En ce qui concerne les raccordemens avec les lignes existantes, les études nouvelles que nous avons faites nous ont montré qu’on pouvait améliorer considérablement les tracés étudiés en 1881 sur le territoire français.

Grâce au nouveau point choisi pour l’entrée du tunnel, un peu au Sud du cran d’Escalles au-dessus du niveau de la mer, la ligne de raccordement se détachera à Beuvrequent de la ligne de Boulogne à Calais, passera tout près de Marquise et aboutira presque en ligne droite à Wissant, joli petit village, bien connu des peintres et en particulier de Jules Breton (le frère de l’ingénieur de la Compagnie française du tunnel).

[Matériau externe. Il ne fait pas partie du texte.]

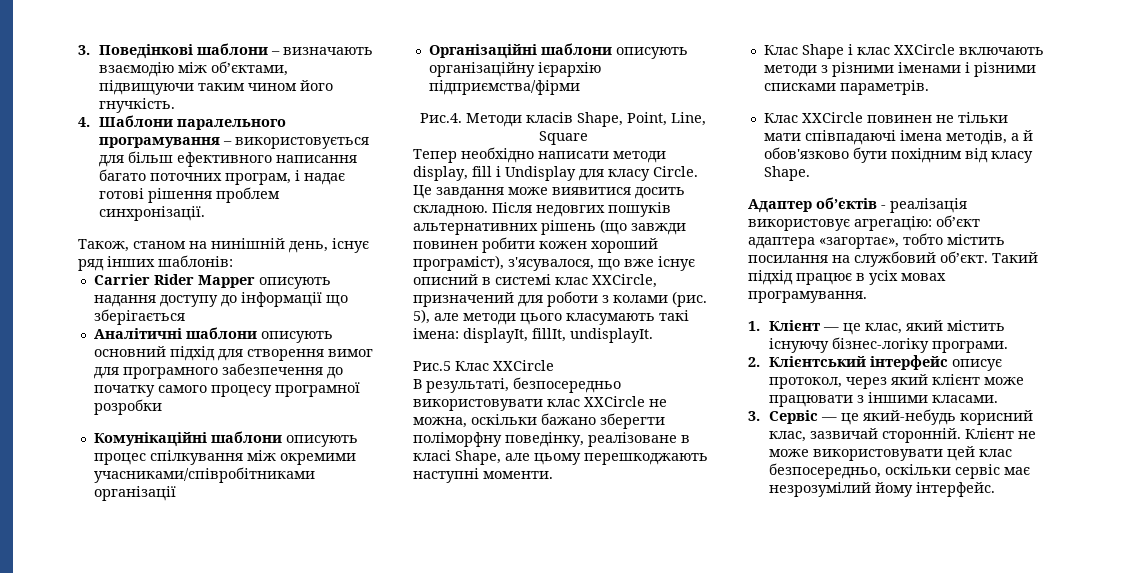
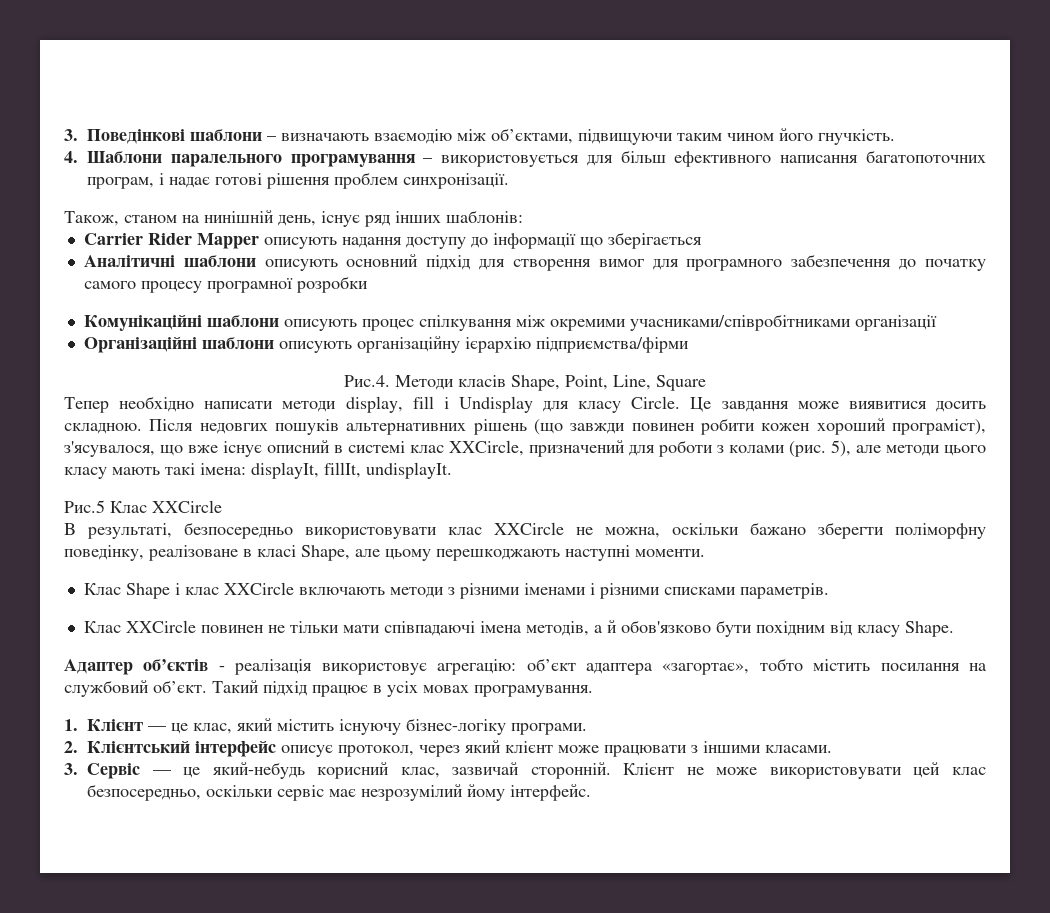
- 4. Шаблони паралельного програмування – використовується для більш ефективного написання багато поточних програм, і надає готові рішення проблем синхронізації.
+ 4. Шаблони паралельного програмування – використовується для більш ефективного написання багатопоточних програм, і надає готові рішення проблем синхронізації.
- 5), але методи цього класумають такі імена: displayIt, fillIt, undisplayIt.
+ 5), але методи цього класу мають такі імена: displayIt, fillIt, undisplayIt.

Wissant est situé à peu près à mi-chemin entre le Cap Gris-Nez et le Cap Blanc-Nez. C’est là, au pied du monticule où fut le camp de César s’embarquant pour l’Angleterre, que se placera la gare de douane et de triage commune au chemin de fer sous-marin et au chemin de fer du Nord. C’est là que se fera le rebroussement nécessaire pour le changement des machines, la machine à vapeur du train du Continent venant au fond de l’impasse, la machine électrique venant s’atteler en queue du train qui deviendra la tête, sans manœuvre ou perte de temps.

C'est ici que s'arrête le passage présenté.